## Work task
Retype all of the records shown beneath this task, exactly as they stand.

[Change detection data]
######

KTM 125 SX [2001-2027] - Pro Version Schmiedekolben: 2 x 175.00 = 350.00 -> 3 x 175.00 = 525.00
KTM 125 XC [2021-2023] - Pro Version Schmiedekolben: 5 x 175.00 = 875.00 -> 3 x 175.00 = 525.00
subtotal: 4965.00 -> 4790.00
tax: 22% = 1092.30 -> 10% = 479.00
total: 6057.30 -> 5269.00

######

## Exercise solution
KTM 125 SX [2001-2027] - Pro Version Schmiedekolben: 2 x 175.00 = 350.00 -> 3 x 175.00 = 525.00
KTM 125 XC [2021-2023] - Pro Version Schmiedekolben: 5 x 175.00 = 875.00 -> 3 x 175.00 = 525.00
subtotal: 4965.00 -> 4790.00
tax: 22% = 1092.30 -> 10% = 479.00
total: 6057.30 -> 5269.00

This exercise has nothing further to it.